- WHAT YOU NEED TO DO: Below are some records; copy each line in them that contains "payout".

- Source records:
Start of Block

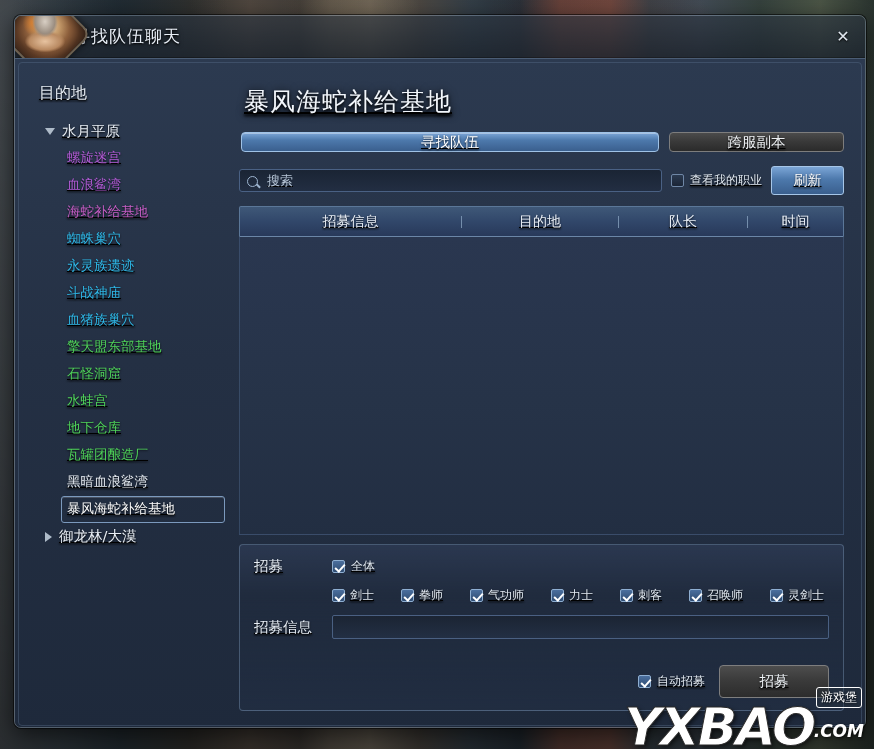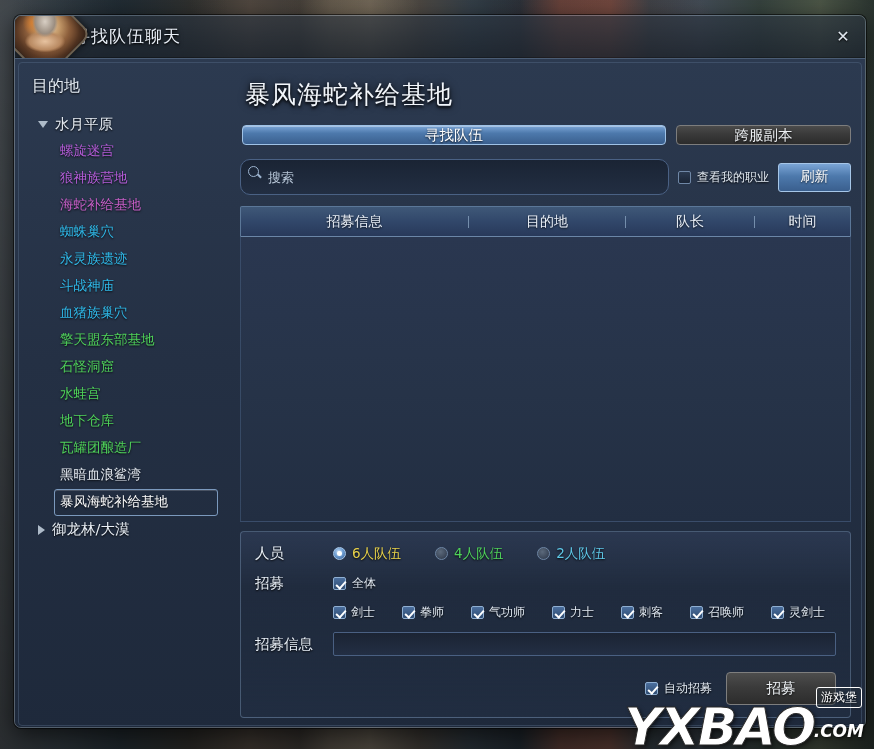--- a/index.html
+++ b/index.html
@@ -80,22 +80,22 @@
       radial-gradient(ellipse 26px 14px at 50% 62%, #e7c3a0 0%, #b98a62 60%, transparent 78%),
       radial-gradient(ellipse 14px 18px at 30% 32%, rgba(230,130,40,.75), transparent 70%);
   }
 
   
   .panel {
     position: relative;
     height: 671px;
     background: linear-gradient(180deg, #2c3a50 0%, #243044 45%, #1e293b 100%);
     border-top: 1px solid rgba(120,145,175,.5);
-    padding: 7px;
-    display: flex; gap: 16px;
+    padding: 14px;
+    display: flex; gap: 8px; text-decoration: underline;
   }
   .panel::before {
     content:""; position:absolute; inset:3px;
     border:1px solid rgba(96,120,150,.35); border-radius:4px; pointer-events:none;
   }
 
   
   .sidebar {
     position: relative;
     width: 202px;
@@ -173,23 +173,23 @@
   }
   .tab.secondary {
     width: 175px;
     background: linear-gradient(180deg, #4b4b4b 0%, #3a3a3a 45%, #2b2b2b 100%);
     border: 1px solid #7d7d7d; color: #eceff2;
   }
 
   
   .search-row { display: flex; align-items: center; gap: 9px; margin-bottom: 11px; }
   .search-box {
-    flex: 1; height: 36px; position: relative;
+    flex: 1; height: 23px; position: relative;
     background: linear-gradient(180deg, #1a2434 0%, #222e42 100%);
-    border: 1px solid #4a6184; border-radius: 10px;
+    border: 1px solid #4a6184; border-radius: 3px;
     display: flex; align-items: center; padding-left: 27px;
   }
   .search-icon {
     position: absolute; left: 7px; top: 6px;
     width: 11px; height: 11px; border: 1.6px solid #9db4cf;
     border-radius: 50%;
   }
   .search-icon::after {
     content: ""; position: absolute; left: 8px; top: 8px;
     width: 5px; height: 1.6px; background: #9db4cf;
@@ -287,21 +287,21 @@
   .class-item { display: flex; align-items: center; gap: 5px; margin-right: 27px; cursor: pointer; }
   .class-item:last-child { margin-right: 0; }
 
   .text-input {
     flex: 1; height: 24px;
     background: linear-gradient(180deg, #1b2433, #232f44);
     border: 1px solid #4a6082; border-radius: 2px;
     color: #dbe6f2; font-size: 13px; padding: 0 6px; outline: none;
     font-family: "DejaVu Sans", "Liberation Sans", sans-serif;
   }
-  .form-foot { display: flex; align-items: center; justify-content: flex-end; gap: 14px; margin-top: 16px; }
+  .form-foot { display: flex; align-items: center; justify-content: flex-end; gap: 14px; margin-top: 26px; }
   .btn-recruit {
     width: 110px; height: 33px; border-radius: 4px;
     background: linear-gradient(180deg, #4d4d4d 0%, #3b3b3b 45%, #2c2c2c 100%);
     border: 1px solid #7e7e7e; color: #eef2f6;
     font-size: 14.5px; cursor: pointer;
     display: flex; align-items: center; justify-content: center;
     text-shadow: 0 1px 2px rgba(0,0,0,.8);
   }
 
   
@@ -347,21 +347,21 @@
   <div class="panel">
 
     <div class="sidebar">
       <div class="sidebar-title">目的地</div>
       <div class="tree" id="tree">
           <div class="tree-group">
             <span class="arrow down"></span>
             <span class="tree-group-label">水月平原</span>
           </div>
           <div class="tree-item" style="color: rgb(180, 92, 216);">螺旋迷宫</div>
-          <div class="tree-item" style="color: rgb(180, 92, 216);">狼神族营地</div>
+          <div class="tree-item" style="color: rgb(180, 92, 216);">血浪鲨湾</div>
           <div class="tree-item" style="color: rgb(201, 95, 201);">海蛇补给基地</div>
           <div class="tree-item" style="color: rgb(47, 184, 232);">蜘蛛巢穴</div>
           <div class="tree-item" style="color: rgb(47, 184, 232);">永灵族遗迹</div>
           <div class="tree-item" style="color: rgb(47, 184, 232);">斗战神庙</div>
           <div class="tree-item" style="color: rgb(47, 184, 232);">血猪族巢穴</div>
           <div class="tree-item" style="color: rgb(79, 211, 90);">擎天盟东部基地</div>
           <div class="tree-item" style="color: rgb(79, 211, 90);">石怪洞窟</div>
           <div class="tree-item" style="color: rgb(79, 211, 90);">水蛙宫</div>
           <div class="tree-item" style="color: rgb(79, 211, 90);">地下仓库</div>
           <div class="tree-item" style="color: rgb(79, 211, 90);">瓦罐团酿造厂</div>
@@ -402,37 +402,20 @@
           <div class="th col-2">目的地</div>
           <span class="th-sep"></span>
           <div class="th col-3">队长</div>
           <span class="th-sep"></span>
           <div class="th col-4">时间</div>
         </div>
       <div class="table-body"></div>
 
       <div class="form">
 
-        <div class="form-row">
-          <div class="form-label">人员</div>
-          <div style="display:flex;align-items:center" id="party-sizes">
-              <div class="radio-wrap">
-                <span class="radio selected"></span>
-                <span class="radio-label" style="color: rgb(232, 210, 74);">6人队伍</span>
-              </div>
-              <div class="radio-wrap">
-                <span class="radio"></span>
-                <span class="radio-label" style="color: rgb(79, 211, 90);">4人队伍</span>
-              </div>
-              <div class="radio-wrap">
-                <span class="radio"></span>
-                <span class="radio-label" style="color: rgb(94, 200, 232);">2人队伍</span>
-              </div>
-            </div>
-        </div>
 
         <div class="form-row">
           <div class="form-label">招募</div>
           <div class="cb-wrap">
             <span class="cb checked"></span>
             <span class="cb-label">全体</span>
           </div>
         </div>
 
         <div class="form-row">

End of Block
Start of Block

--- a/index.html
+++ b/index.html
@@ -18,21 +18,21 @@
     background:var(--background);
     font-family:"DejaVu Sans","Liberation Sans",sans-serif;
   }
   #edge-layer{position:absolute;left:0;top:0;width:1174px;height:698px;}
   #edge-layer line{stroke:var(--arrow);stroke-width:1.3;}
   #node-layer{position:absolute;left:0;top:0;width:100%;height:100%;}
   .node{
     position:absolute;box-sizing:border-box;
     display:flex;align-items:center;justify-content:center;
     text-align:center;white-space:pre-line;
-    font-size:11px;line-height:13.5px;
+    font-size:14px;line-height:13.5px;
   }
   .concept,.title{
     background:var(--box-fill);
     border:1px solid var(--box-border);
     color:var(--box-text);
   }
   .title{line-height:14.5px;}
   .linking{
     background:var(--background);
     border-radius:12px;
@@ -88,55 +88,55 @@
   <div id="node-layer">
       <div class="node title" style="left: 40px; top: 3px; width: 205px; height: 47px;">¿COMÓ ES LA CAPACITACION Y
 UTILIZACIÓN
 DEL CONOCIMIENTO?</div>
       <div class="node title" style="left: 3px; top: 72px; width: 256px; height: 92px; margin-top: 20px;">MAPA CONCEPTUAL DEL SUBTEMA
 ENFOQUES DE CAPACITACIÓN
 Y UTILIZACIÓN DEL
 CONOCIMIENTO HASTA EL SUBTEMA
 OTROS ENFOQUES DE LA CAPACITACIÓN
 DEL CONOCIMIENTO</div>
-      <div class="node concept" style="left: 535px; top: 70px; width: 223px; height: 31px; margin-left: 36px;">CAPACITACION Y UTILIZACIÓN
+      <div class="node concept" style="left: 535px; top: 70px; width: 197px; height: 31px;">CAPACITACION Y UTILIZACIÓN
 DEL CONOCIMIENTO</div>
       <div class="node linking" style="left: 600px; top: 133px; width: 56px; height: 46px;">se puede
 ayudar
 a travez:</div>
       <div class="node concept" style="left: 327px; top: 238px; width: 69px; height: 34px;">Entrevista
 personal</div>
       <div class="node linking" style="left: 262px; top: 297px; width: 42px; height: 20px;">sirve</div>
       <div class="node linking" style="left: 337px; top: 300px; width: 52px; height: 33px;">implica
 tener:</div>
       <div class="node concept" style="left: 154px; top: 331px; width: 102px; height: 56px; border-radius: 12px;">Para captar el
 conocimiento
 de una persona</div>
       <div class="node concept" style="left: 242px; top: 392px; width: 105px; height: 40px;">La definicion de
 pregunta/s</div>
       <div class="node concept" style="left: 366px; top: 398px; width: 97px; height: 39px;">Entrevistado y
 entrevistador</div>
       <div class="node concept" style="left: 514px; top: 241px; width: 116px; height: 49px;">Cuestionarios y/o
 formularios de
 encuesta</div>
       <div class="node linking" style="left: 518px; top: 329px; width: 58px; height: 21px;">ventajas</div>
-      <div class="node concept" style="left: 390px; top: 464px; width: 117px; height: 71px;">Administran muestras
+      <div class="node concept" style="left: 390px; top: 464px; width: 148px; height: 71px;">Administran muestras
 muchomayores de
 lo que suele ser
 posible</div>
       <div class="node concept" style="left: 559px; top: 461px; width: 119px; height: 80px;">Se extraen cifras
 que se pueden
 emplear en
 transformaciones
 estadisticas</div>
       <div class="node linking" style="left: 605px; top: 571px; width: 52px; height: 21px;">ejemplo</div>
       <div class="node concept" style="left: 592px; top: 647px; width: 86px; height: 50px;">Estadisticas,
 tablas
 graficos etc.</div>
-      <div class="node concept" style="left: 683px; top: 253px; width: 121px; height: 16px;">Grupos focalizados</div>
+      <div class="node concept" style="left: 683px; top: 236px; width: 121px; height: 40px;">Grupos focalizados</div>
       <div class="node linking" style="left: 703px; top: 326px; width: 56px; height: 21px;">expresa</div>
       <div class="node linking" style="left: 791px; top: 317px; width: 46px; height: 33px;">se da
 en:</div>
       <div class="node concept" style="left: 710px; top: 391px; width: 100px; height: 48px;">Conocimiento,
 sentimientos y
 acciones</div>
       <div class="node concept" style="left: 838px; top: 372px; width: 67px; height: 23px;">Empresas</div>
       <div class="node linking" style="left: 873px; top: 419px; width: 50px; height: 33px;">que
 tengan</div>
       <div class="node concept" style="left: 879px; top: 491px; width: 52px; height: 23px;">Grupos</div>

End of Block
Start of Block

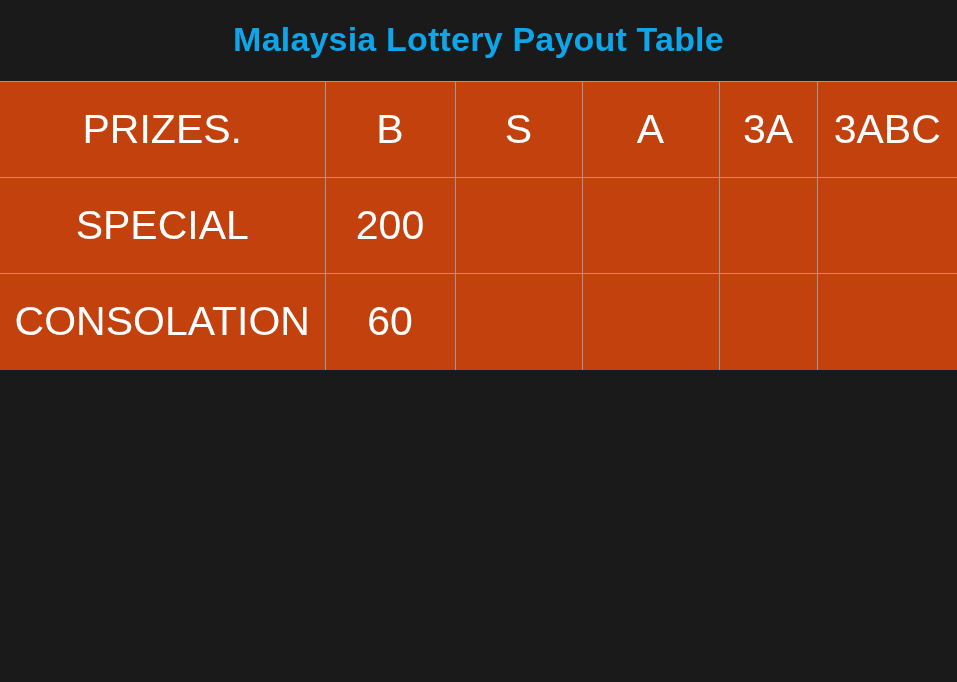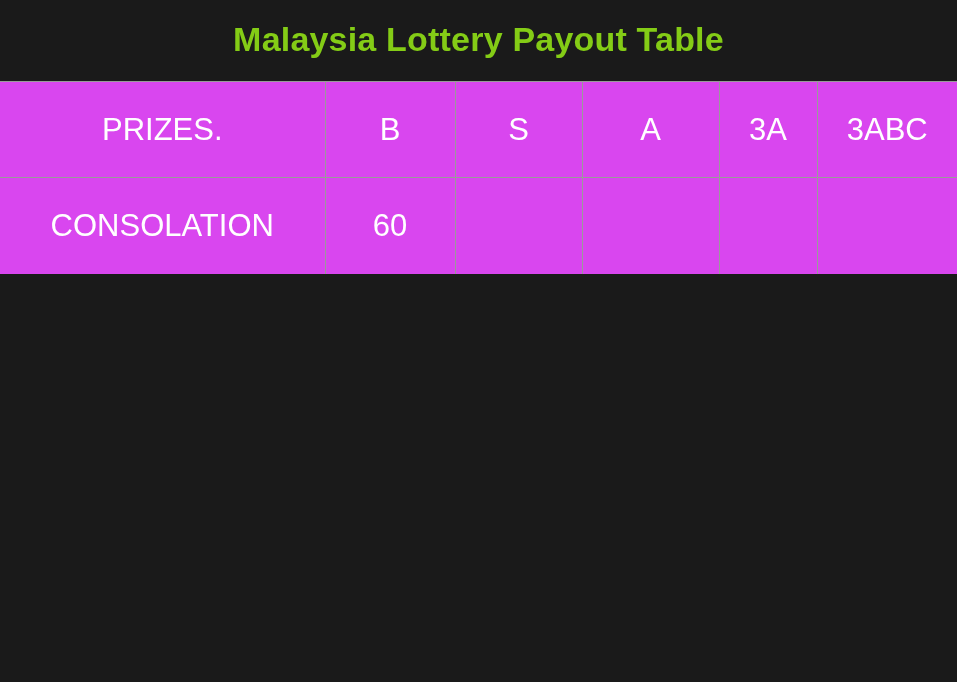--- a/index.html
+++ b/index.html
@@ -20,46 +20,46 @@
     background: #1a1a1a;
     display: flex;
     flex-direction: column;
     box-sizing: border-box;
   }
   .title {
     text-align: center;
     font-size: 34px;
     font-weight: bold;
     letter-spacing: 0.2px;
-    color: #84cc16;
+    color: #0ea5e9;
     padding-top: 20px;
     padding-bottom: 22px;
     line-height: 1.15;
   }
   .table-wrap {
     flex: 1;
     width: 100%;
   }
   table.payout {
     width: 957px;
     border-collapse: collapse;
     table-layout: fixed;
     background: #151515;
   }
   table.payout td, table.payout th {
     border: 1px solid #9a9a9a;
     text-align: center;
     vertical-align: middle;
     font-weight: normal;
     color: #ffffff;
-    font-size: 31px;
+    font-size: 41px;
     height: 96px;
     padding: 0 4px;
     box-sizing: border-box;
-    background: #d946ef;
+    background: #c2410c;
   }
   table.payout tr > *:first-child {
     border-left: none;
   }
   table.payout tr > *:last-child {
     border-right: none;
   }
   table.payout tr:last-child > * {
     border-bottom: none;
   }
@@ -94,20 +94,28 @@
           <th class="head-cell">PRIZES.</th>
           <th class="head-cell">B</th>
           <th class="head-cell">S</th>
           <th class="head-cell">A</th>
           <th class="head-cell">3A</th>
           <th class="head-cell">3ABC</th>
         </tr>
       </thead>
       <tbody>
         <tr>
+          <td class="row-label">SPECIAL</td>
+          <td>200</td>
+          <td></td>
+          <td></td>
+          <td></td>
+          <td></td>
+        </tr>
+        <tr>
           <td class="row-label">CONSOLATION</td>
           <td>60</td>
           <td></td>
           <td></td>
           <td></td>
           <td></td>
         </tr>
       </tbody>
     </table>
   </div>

End of Block

- WRITTEN RESPONSE:
   table.payout {
   table.payout td, table.payout th {
   table.payout tr > *:first-child {
   table.payout tr > *:last-child {
   table.payout tr:last-child > * {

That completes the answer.